1. Anasayfa
  2. Yargıtay 17. Hukuk Dairesi

Yargıtay 17. Hukuk Dairesi E: 1992/12920 K: 1993/1010 T: 8.2.1993


Bir kadastro işlemi olan, tespit harici bırakılma işlemine kadastro sırasında taşınmaz başında itiraz edilmeyip tutanak düzenlenmediğinde karar kesinleşeceğinden; hak sahibi ancak genel mahkemede dava açabilir.

Taraflar arasındaki tespite itiraz davası üzerine yapılan yargılama sonunda; davanın reddine ilişkin verilen hüküm davacı tarafından süresi içinde temyiz edilmekle; dosya incelendi, gereği düşünüldü:

Kadastro sırasında 140 parsel sayılı 24200 metre kare yüzölçümündeki taşınmaz davalılar adına tespit edilmiştir. Davalı M.’nin vergi kaydı ile kazandırıcı zamanaşımı zilyetliğine dayanarak taşınmazın tamamının davalı A.’nın, taşınmazın doğusunda tescil dışı bırakılan bir kısım yerin kendisine ait olduğuna ilişkin itirazları kadastro komisyonu tarafından kabul edilmiştir. Davacı Hazinenin açtığı davanın reddine, taşınmazın gerçek hak sahibi M. ve A. adına tesciline karar verilmiş, hüküm, davacı Hazine tarafından temyiz edilmiştir.
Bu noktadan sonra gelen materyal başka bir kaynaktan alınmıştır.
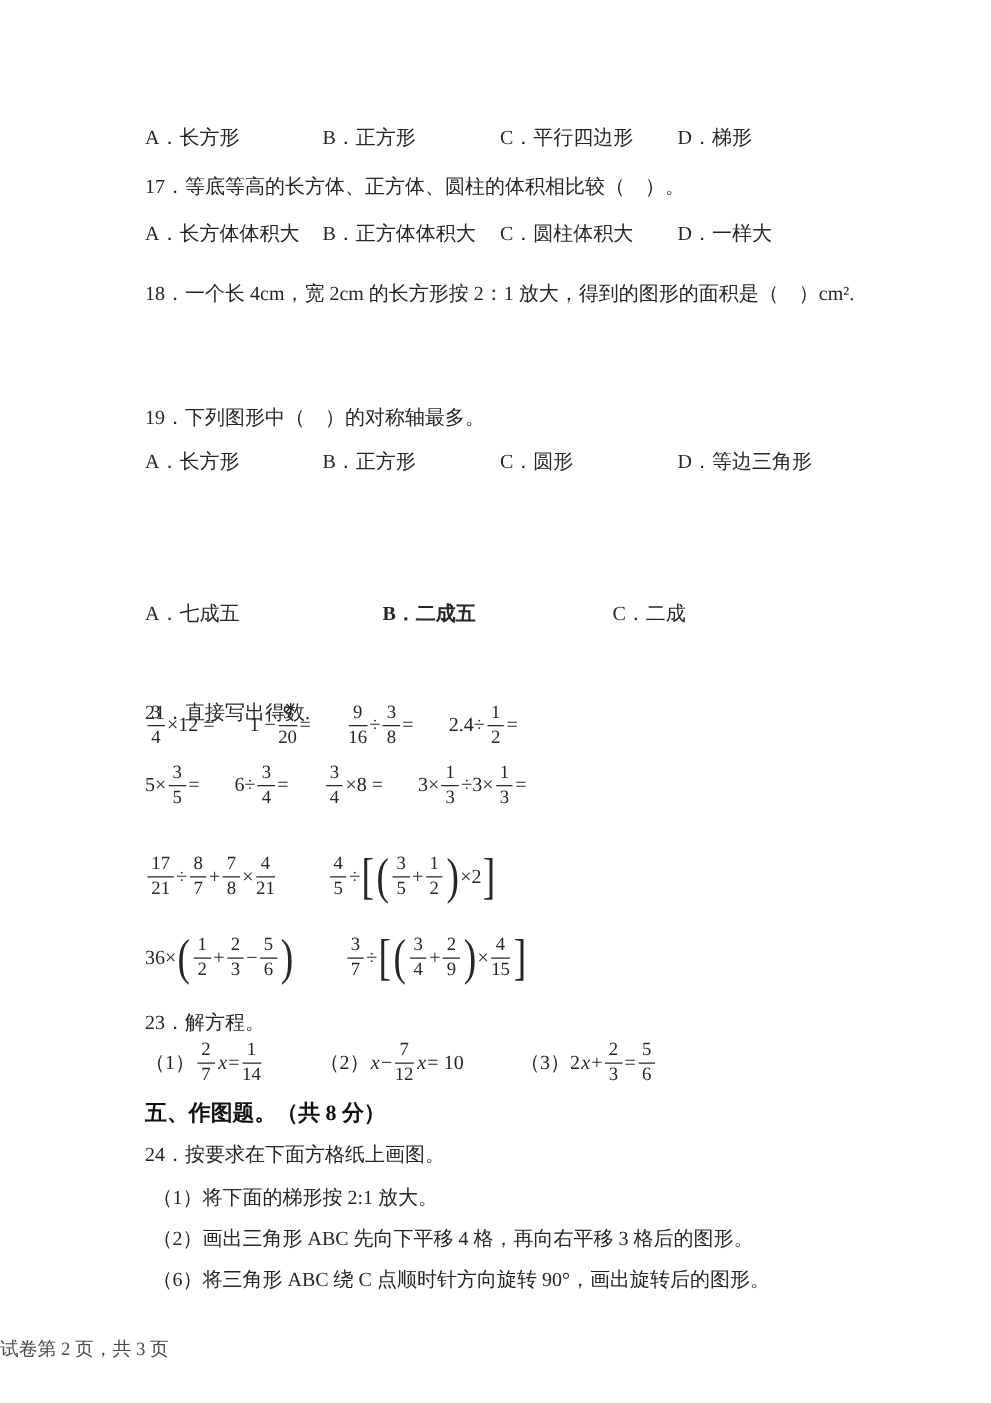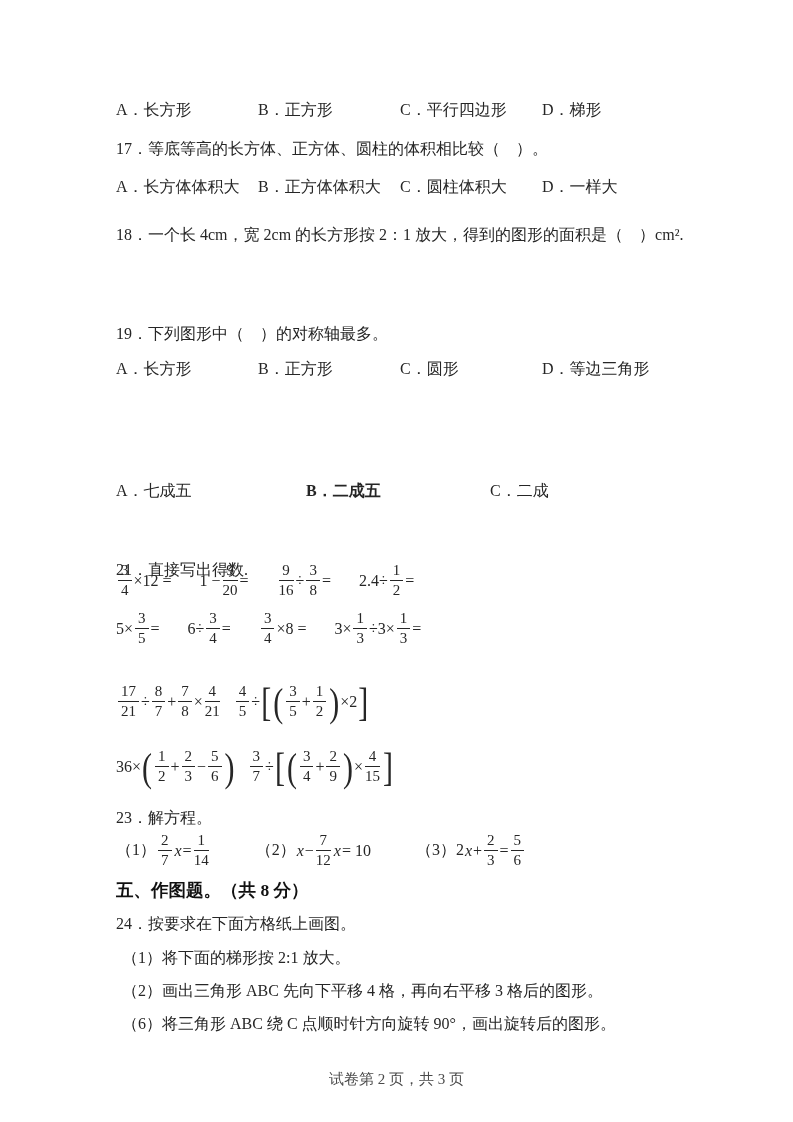"17" .gap24 { gap: 12px -> 40px }
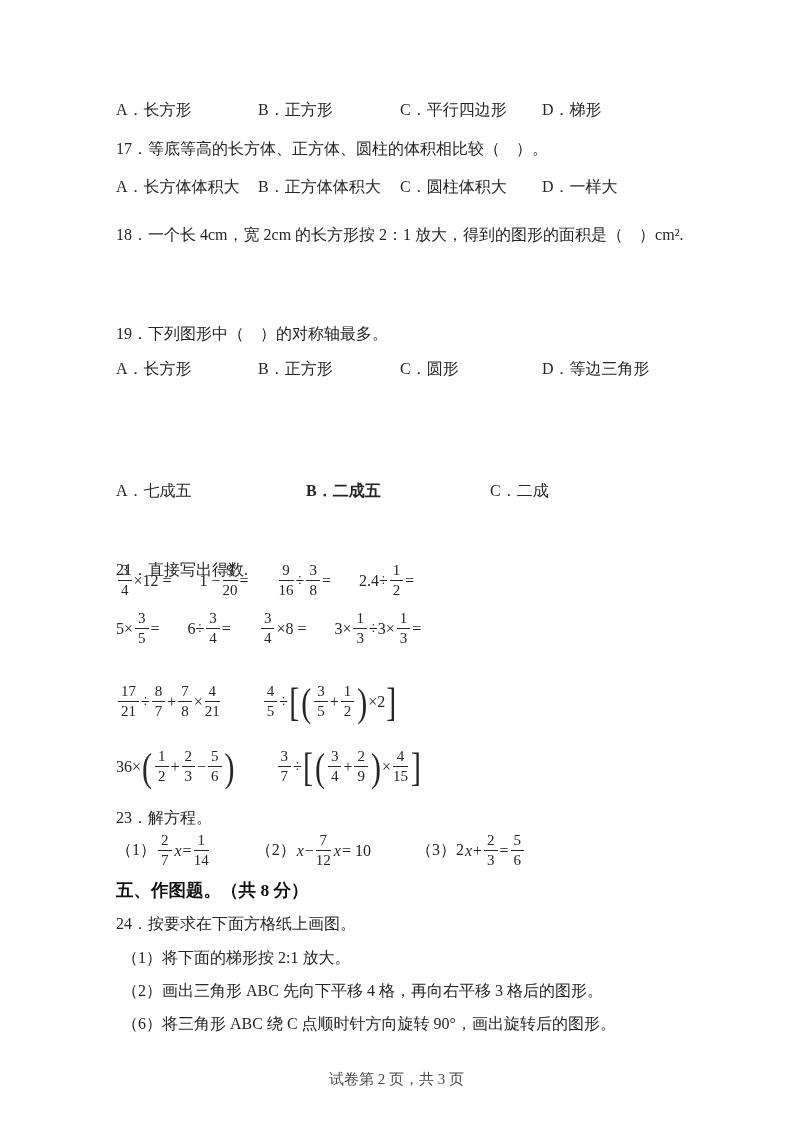"试卷第 2 页，共 3 页" .footer { text-align: center -> none }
Davacı Hazinenin 140 parsel tutanağına itiraz etmediği, M. ve A.’nın itirazı üzerine 5.2.1992 günlü komisyon kararı ile 140 no’lu parselin M. bitişiğinde bulunan tespit harici bırakılan (A) işaretli 18650 metrekarelik bölümün de A. adına tespit edildiği komisyon kararının Hazineye tebliği üzerine Hazine tarafından bu davanın açıldığı anlaşılmaktadır. (A) ile işaretli bölümün kadastro sırasında tutanağı düzenlenmeyerek tescil harici bırakılmıştır. Gerek itiraz tarihinde yürürlükte olan 766 sayılı Yasa’nın 2. ve gerekse hüküm tarihinde yürürlükte bulunan 3402 sayılı Yasa’nın 7. maddesi hükmü ve kararlılık kazanan yargısal uygulamalara göre tespit harici bırakılma işlemi de bir kadastro işlemidir. Kadastro dışı bırakma işlemine karşı ilgililerin yasa yoluna başvurmalarının biçim ve yöntemi sözü edilen yasalarda gösterilmiştir. Buna göre ilgisi kadastro sırasında taşınmaz başında hazır bulunup kadastro dışı bırakma işlemine karşı uyuşmazlık çıkarmadığı ve tutanak düzenletmediği takdirde artık kadastro dışı bırakma işlemi kesinleşir. Bu durumda hak sahibinin 3402 sayılı Yasa’nın 12. ve Medeni Yasa’nın 639. maddelerinden yararlanılarak genel mahkemede dava açması zorunludur. Kadastro komisyonunun tescil harici bırakılmış bir yer hakkında karar vermesi mümkün değildir. Böyle işlem yapılmamışsa bütün sonuçları ile birlikte hükümsüz sayılır.

140 no’lu parsel tutanağına Hazine itiraz etmediğinden tutanak Hazine yönünden kesinleşmiştir. Hazinenin 140 sayılı parsel hakkındaki davasına da 3402 sayılı Yasa’nın 12. maddesi hükmü uyarınca genel mahkemelerde bakılması gerekir. Mahkemece bu ilkeler göz önünde bulundurularak (A) işaretli 18650 metre karelik bölüm hakkındaki komisyon kararlarının iptaline, 140 parsel hakkındaki davadan dolayı dava dilekçesinin görev yönünden reddine, dava dosyasının tutanağın onanmış bir örneği ile birlikte M. Asliye Hukuk Mahkemesi’ne tutanak aslı ve eklerinin de komisyon kararı gibi işlem yapılması için Tapu İdaresine gönderilmesine karar verilmesi gerekirken, yazılı olduğu gibi hüküm kurulması isabetsizdir.

Sonuç: Davacı Hazinenin temyiz itirazı yerindedir. Kabulü ile açıklanan nedenlerden ötürü hükmün BOZULMASINA, 8.2.1993 gününde oybirliğiyle karar verildi.